Investors who simply intend to hold a bond until maturity will have little concern for its duration, but investors who may wish to resell the bond before maturity or whose decision-making is affected by their current portfolio value will be interested in a bond’s duration.
Duration Example
Duration is a complex measure involving a bond’s yield, present value, coupon rate, call features and maturity date. Fortunately a bond’s duration is a common feature in any fixed-income data set, and traders do not need to calculate each bond’s duration for themselves.
To give a rough sense of how duration works, imagine two different bonds with the same coupon rate, but different maturities: 3 years and 5 years.
An increase in interest rates of 1% would mean that the 3 year bond would forego 3% in lost value (3 years of missing the 1% increase in interest rates), while the 5 year bond would forego 5% in lost value.
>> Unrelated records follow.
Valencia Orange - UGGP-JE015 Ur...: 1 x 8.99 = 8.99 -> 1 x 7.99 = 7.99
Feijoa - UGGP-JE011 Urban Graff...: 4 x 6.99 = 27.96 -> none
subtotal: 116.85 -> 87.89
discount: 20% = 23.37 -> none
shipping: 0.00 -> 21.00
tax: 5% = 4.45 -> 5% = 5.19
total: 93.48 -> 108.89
This same principle underpins the more complex calculation used to measure a bond’s duration. Duration is measured in the additional years of holding the bond that it would take to compensate for the lost value caused by an increase in interest rates.
Bonds with a shorter period until maturity will tend to have a smaller duration to reflect their decreased exposure to interest rate changes over a shorter period of time, while longer dated bonds will have a higher duration to reflect their greater exposure to interest rate changes as a result of their longer time until maturity.
Duration and Trading
Day traders will often be interested in the duration of bonds that they intend to trade because they will be looking to trade on the volatility associated with shifting interest rates, whether as the direct result of central bank decisions or the more nuanced shifts in various interest rates caused by factors such as perceived risk and economic performance.
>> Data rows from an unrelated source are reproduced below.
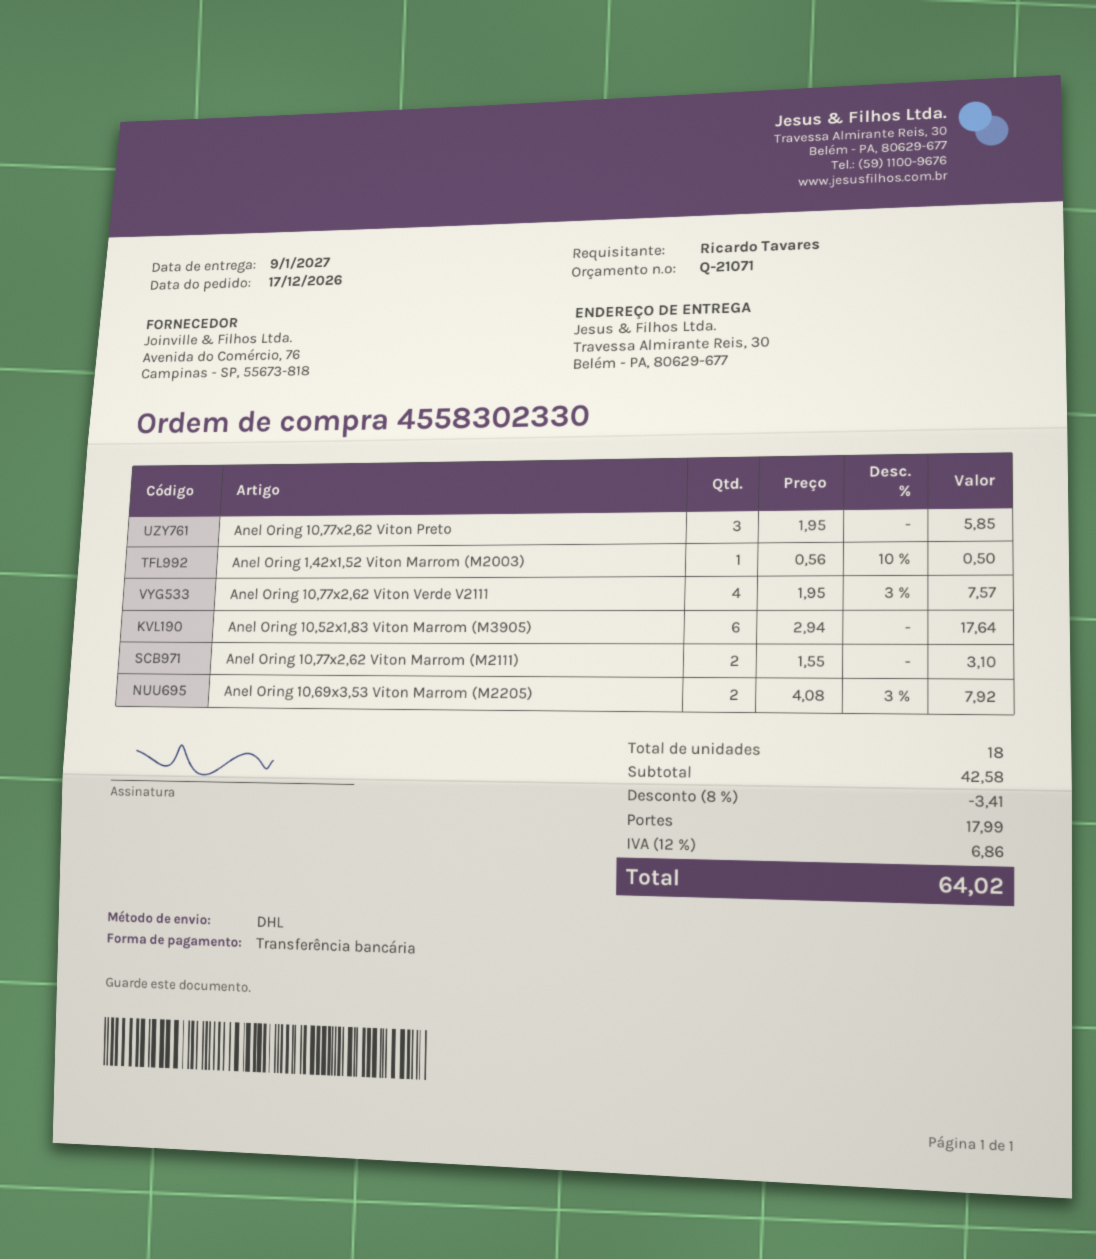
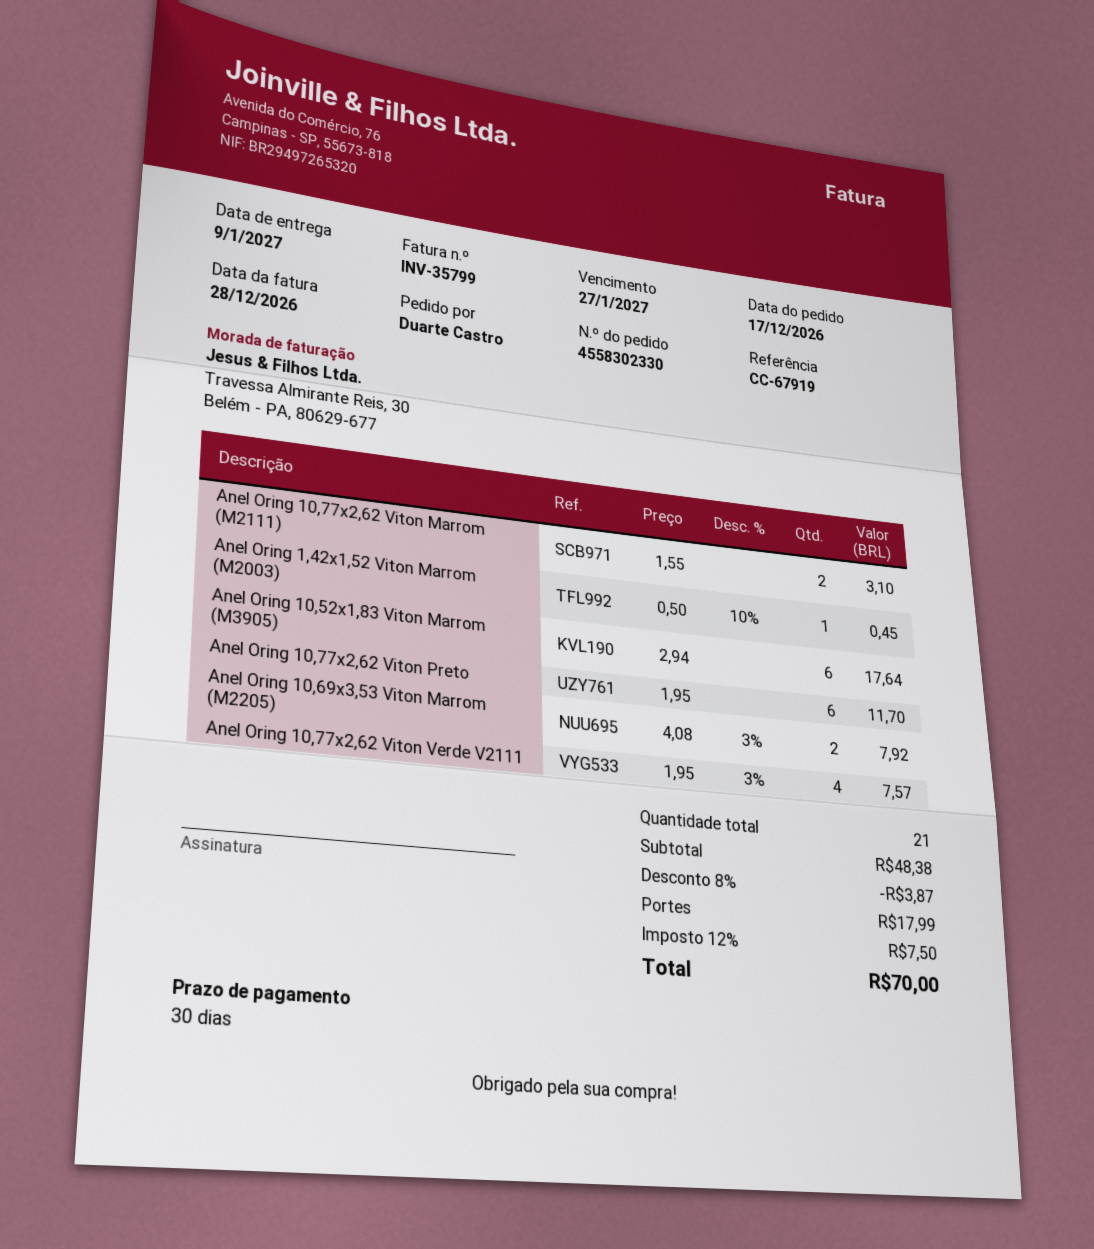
ordered by: Ricardo Tavares -> Duarte Castro
Anel Oring 10,77x2,62 Viton Preto: 3 x 1.95 = 5.85 -> 6 x 1.95 = 11.70
Anel Oring 1,42x1,52 Viton Marrom (M2003): 1 x 0.56 - 10% = 0.50 -> 1 x 0.50 - 10% = 0.45
total quantity: 18 -> 21
subtotal: 42.58 -> 48.38
discount: 8% = 3.41 -> 8% = 3.87
tax: 12% = 6.86 -> 12% = 7.50
total: 64.02 -> 70.00

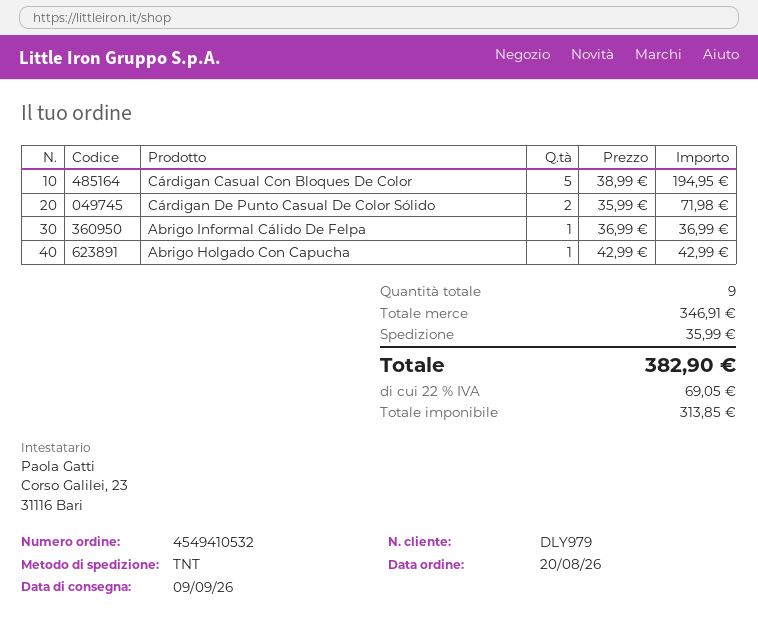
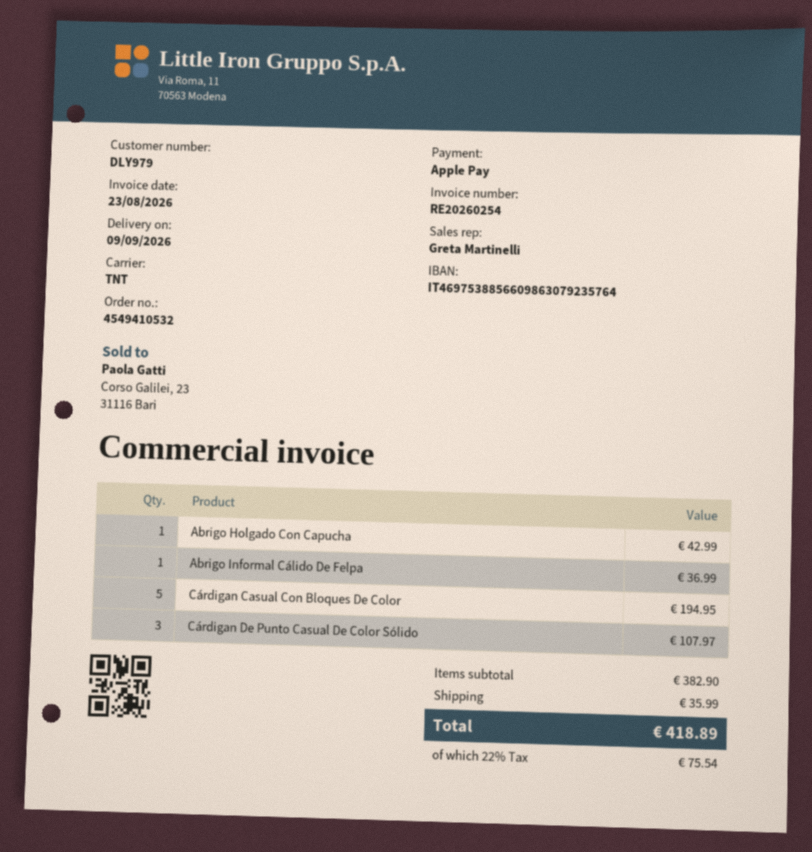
Cárdigan De Punto Casual De Color Sólido: 2 for 71.98 -> 3 for 107.97
subtotal: 346.91 -> 382.90
tax: 22% = 69.05 -> 22% = 75.54
total: 382.90 -> 418.89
A bond’s duration is an excellent indicator to use when sorting bonds based on their potential volatility resulting from a forecasted interest rate change.
Day traders can then focus their analytical efforts on those bonds that are most likely to react strongly to the forecasted change in interest rates without needing to analyze the coupon and term structure of each individual bond.
On the other hand, duration is a poor indicator when it comes to forecasting the actual price action that a day trader will use to make actual trading decisions. In this sense, duration is more suited for use by investors, who are looking at much longer time frames and building portfolios that spread their risk across asset classes and periods of time.
Final Thoughts
Duration is an extremely useful sorting measure that any day trader who trades in fixed-income should become accustomed to using.
While duration is generally not useful for making actual trading decisions across the time frames that day traders typically deal in, it is useful for identifying those bonds that are worthy of further analysis.